▶ Before-and-after change data:

________________

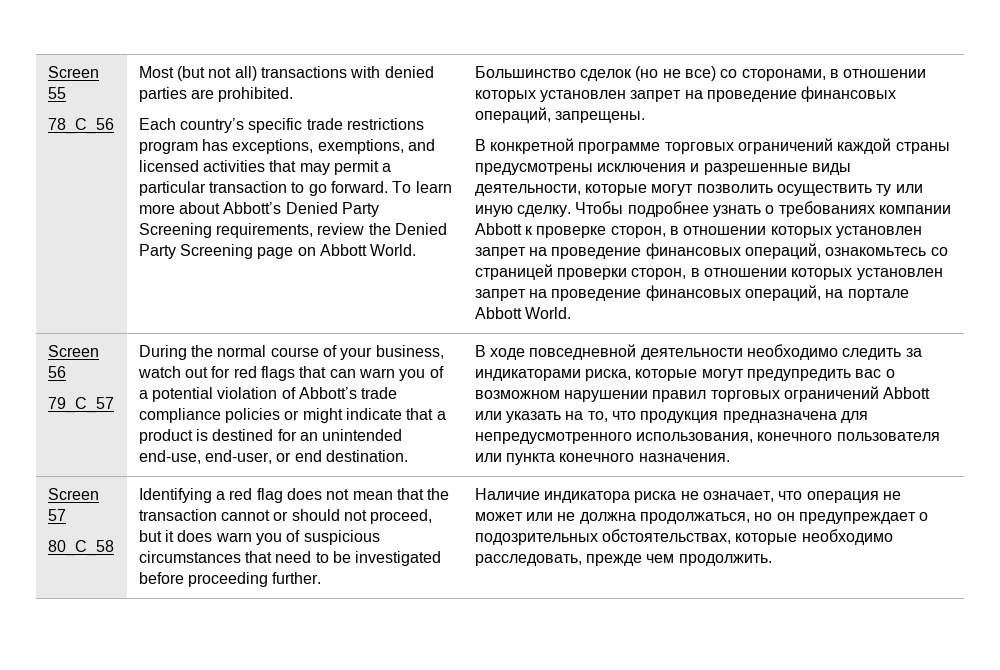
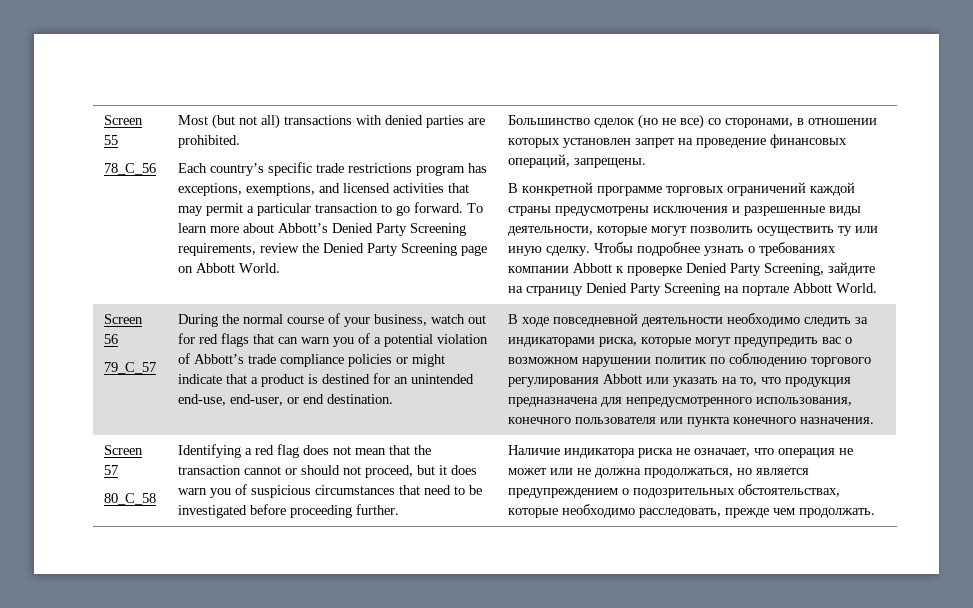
- Чтобы подробнее узнать о требованиях компании Abbott к проверке сторон, в отношении которых установлен запрет на проведение финансовых операций, ознакомьтесь со страницей проверки сторон, в отношении которых установлен запрет на проведение финансовых операций, на портале Abbott World.
+ Чтобы подробнее узнать о требованиях компании Abbott к проверке Denied Party Screening, зайдите на страницу Denied Party Screening на портале Abbott World.
- В ходе повседневной деятельности необходимо следить за индикаторами риска, которые могут предупредить вас о возможном нарушении правил торговых ограничений Abbott или указать на то, что продукция предназначена для непредусмотренного использования, конечного пользователя или пункта конечного назначения.
+ В ходе повседневной деятельности необходимо следить за индикаторами риска, которые могут предупредить вас о возможном нарушении политик по соблюдению торгового регулирования Abbott или указать на то, что продукция предназначена для непредусмотренного использования, конечного пользователя или пункта конечного назначения.
- Наличие индикатора риска не означает, что операция не может или не должна продолжаться, но он предупреждает о подозрительных обстоятельствах, которые необходимо расследовать, прежде чем продолжить.
+ Наличие индикатора риска не означает, что операция не может или не должна продолжаться, но является предупреждением о подозрительных обстоятельствах, которые необходимо расследовать, прежде чем продолжать.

________________

▶ Problem to work on:
Only the count is wanted. Find the lines of the records that include the word "компании" and state how many.

▶ Task response:
2